Stochastic modeling of earthquake radiation has been widely applied to predict strong ground motions
treating causative fault as a point source. The point-source approach resulted in successful predictions at high
frequency (f ≥2 Hz) and as far as the fault is located at distance large compared to its dimension [5, 6].
However, at near-source regions of large earthquakes and at low-to-intermediate frequencies (0.1< f <2 Hz),
finite-source modeling technique has been an important part of ground motion prediction [7-10]. Beresnev
and Atkinson [11] have developed a procedure for the stochastic simulation of strong motion from finite fault
ruptures. The fault plane is discretized into elements, each element is treated as a small source; similar to
Boore [6]. This method has been applied to consider rapture along finite fault plane in various tectonic
environments.
In this paper, we simulate the strong ground motion of the Mw 7.6, 1999 Chi-Chi, Taiwan earthquake
from a vast near-source database by using the stochastic method for finite faults [11, 12]. We modeled
accelerograms, peak ground motions, and response spectra from all available strong motion stations. The
database includes all records within a distance of about 10 km from the ruptured fault [13]; mainly located at
sites with very stiff soils. We simply used generic site amplification based on estimated average shear-wave
velocity over the upper 30 m, Vs30 [14]. Our primary targets are to investigate how near-fault effects related
to this earthquake affected the distribution of strong ground motions and whether the employed stochastic
method is capable of predicting broadband ground motion time histories. From an engineering standpoint,
these results are important for structures with intermediate-to-long natural periods (T ≥0.5 Sec). Such
structures, if located near a large active fault, could be subjected to significantly higher long-period
amplitudes in the direction normal to the fault.

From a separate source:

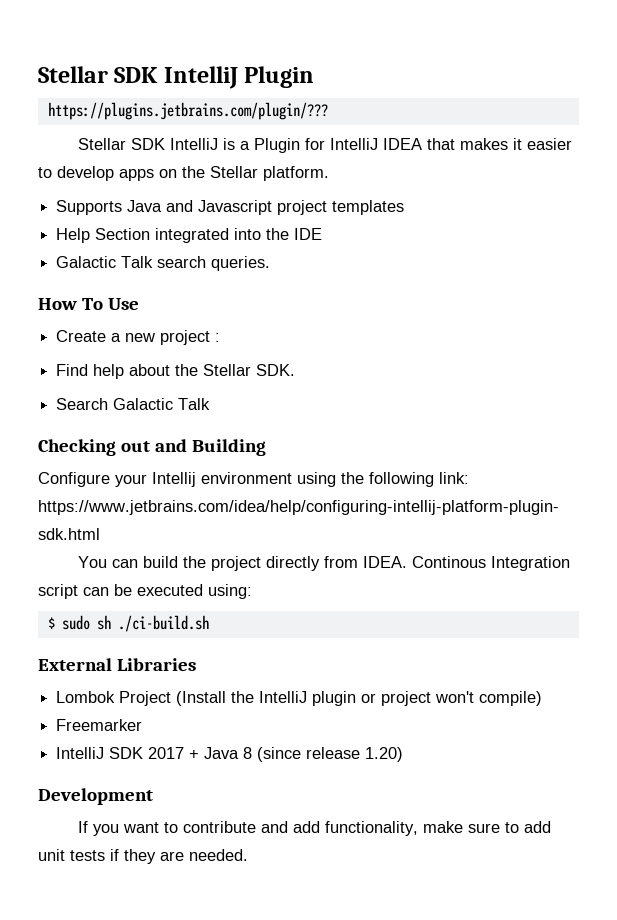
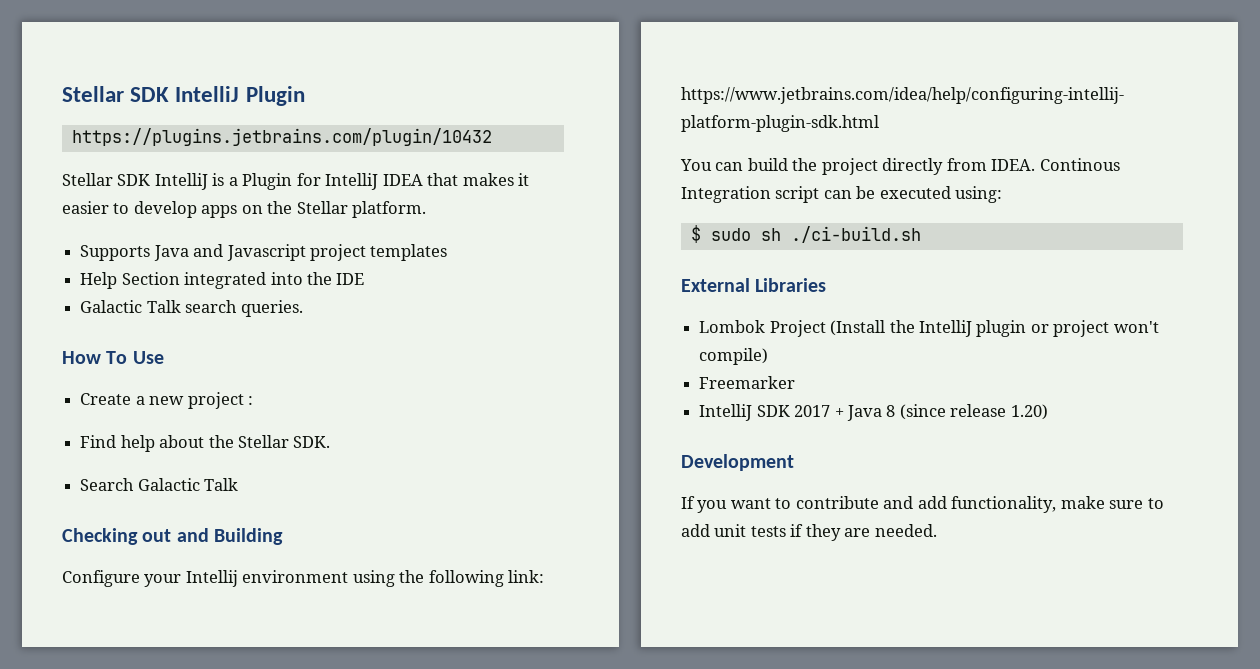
[47,102,328,120] https://plugins.jetbrains.com/plugin/??? -> [71,128,492,146] https://plugins.jetbrains.com/plugin/10432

2. Near-source strong ground motions database
The database compiled in this study consists of a comprehensive strong ground motions that were observed at
stations located within about 10 km from the activated Chelungpu fault during the Mw7.6 1999 Chi-Chi,
8th International Congress on Civil Engineering,
May 11-13, 2009, Shiraz University, Shiraz, Iran
2
Taiwan earthquake (see Fig. 1). Detailed information including station names, site classifications,
hypocentral distances, closest distances to the fault plane, and geographical coordinates of the stations are
provided in Table 1. The hypocentral distances, R, range from 9.4 to 63.8 km.
Stations TCU065, TCU084, TCU129, and WNT were recorded the top fourPGA . However, these
four stations have questionable records from the 1999 Chi-Chi earthquake and their records should be used
with caution [16]. These stations are denoted by an asterisk at the right side of their name in Table 1.
Excluding these problematic stations, the mean and median of PGA at the examined near-fault stations are
281.9 and 231.9 Gal respectively which is fairly low for an event of magnitude Mw7.6. The recorded low
peak ground accelerations during the mainshock of the Chi-Chi event has been related to the effect of
faulting mechanism and geometry [17, 18].
(b) (a)
Figure 1. (a) Distribution of 441 Accelerograph stations that recorded the 1999 Mw 7.6 Chi-Chi, Taiwan
earthquake (after [15]). (b) 35 near-fault stations with closest distance to rupture plane less than about 10 km;
used in this study.
3. Simulation method
This section provides a summary and application to the stochastic finite-fault radiation modeling proposed by
Beresnev and Atkinson [11] to synthesize near-source ground motions from the 1999, Mw7.6 Chi-Chi,
Taiwan earthquake. This method involves discretization of a rectangular fault plane into smaller elements
(subfaults), each of which is assigned an 2
ω
Brune point source spectrum. The contributions from all
subfaults are empirically attenuated to the observation site and summed to produce the synthetic acceleration
time history. A simple kinematic model of the Hartzell [7] type is used to simulate the rupture propagation,
which is assumed to start at the hypocenter and radially propagate from it. There is no intention to
reintroduce the stochastic modeling of the near-source Chi-Chi earthquake (see [16] for more details).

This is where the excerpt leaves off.